Moge deze korte bijdrage voor vele plaatselijke vorsers een stimulans zijn om met een waakzaam oog de talloze graafwerken te volgen die in hun heem plaatsvinden.
__________________________________________________
Voetnoten
- Ik dank hartelijk Dr. A. Herrnbrodt v. h. Rheinisches Landesmuseum te Bonn, die mij zijn advies heeft gegeven betreffende de herkomst van de steenwerkscherven.
- Bauwens-Lesenne, Bibliografisch repertorium der oudheidkundige vondsten in West-Vlaanderen, 1963, blz 41.
- Medegedeeld door dhr.
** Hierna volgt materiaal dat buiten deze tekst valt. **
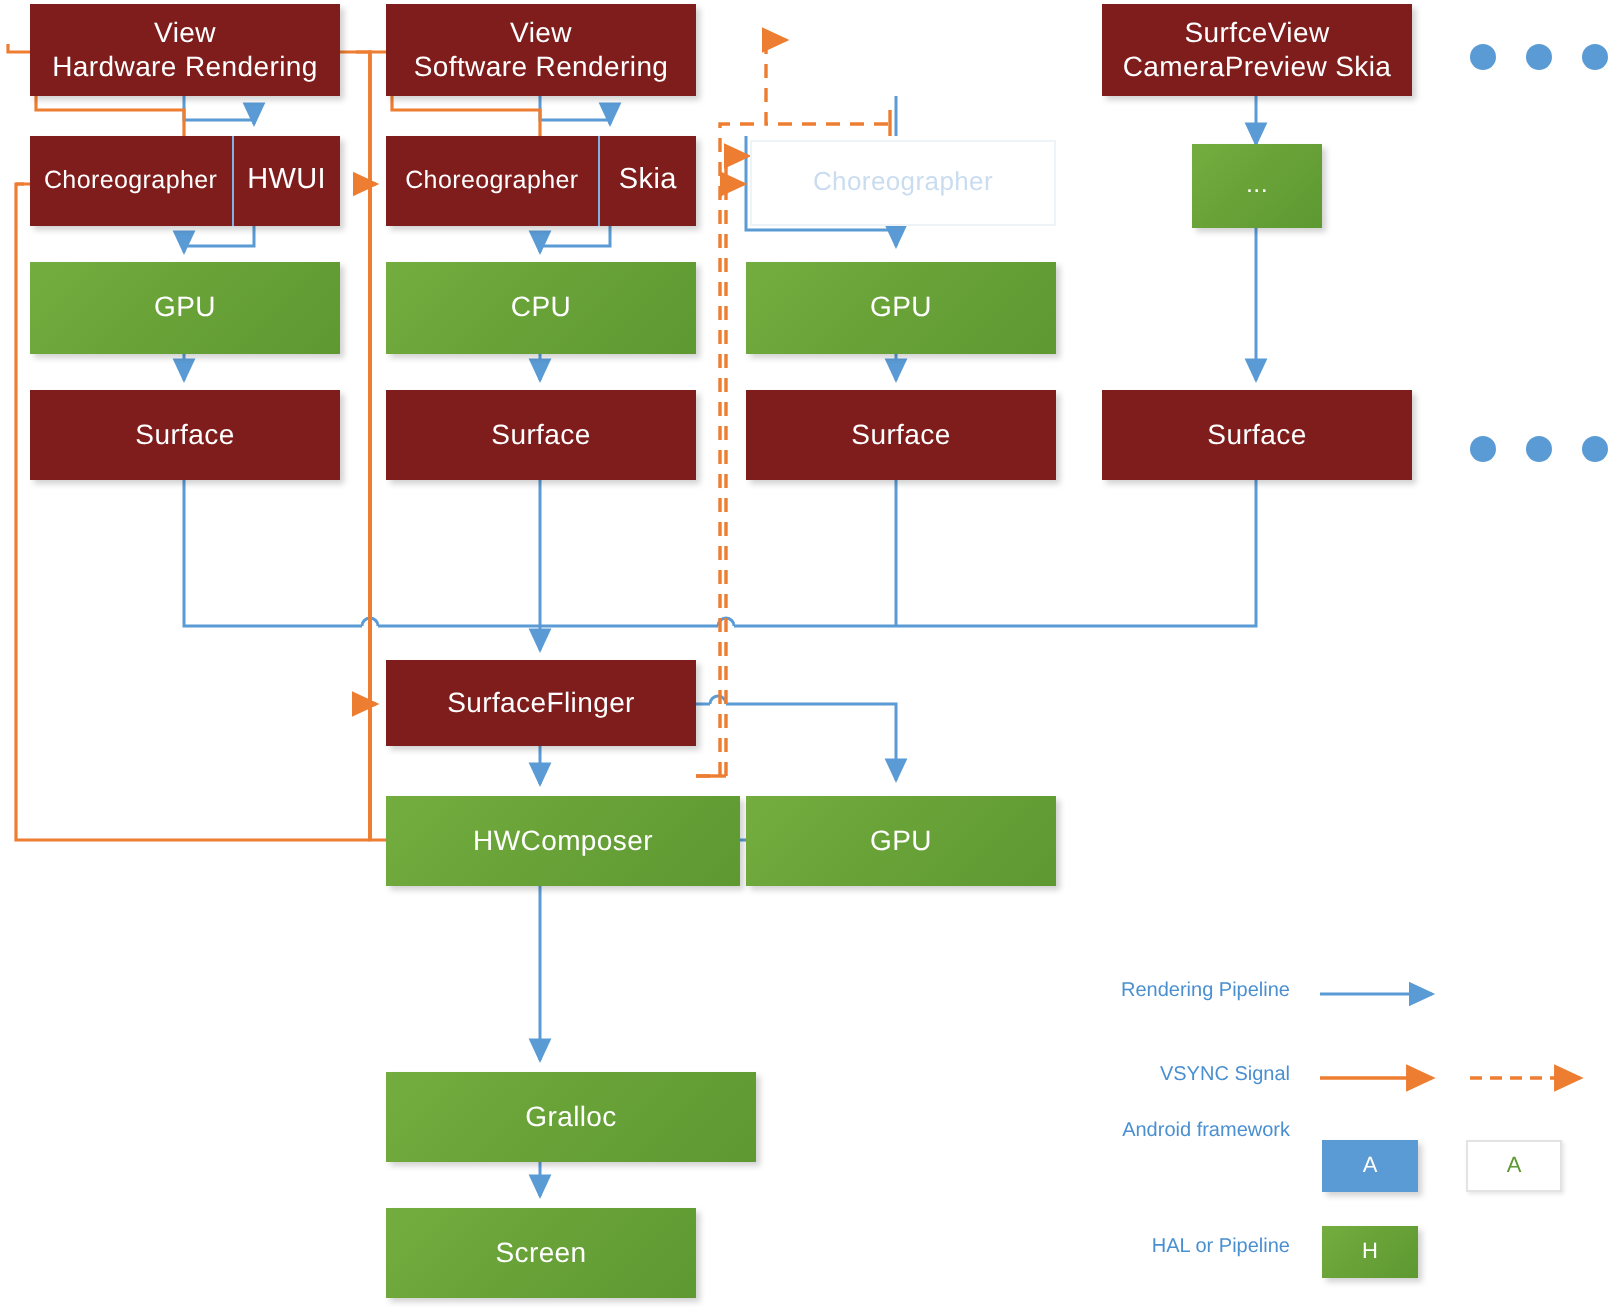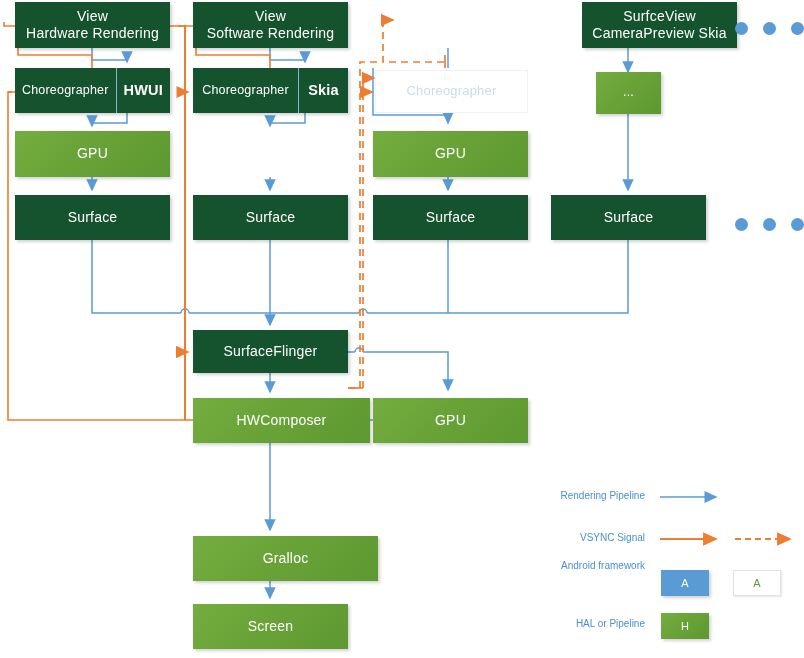"View" .node.blue { background: #14532d -> #7f1d1d }
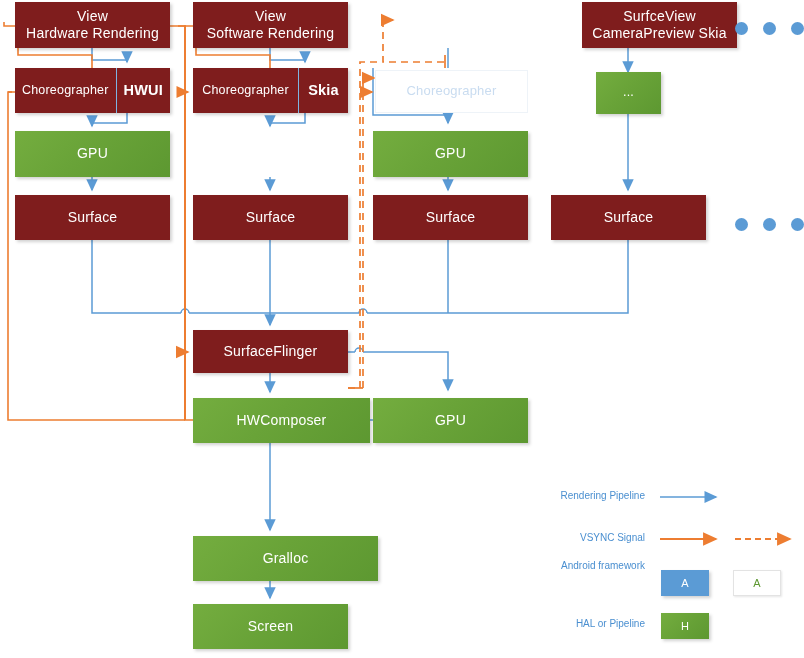"SurfceView" div.node { margin-left: 31px -> none }
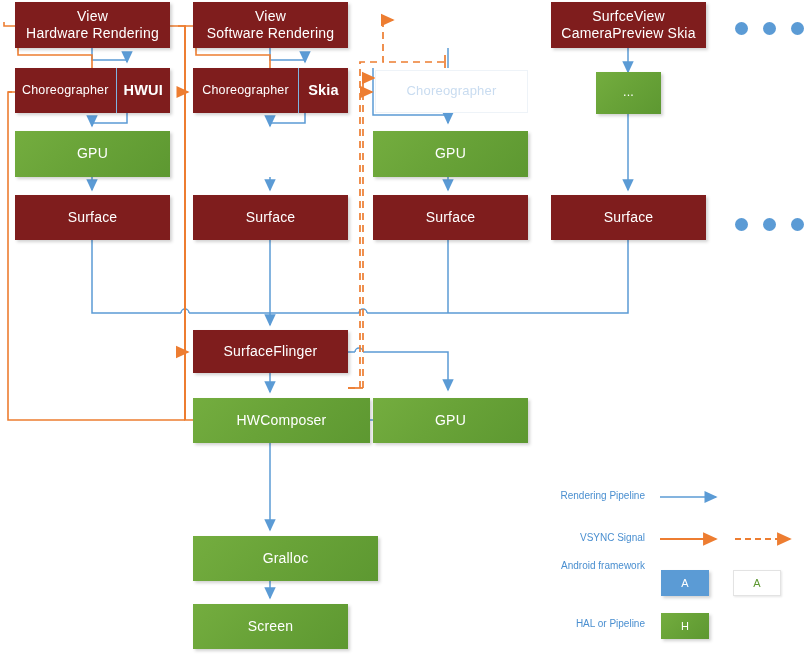"HWUI" .fs15 { font-weight: bold -> none }
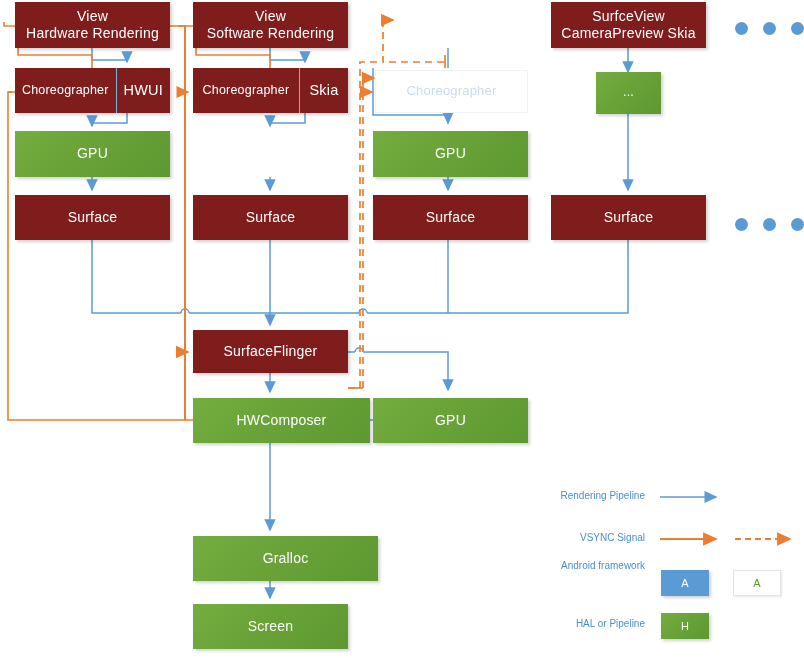"CPU" div.node { html: none -> <div>CPU</div> }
M. Coornaert.
- E. Rahir, 25 Années de Rech. de Rest. et de Reconstitutions, 1928 blz. 40 en vlg.
- R. Borremans, Vondsten uit Middelkerke-Raversijde 1962, in “Duinen” Bul. v. h. Wetensch. en Kultur. Centrum v. d. Duinenabdij en de Westhoek nr 6, juli 1963.
Ik betuig mijn oprechte dank aan mijn Vriend en Medewerker dhr. André Matthys, die het tekenwerk verzorgde en mij zijn medewerking verleende bij de identificatie.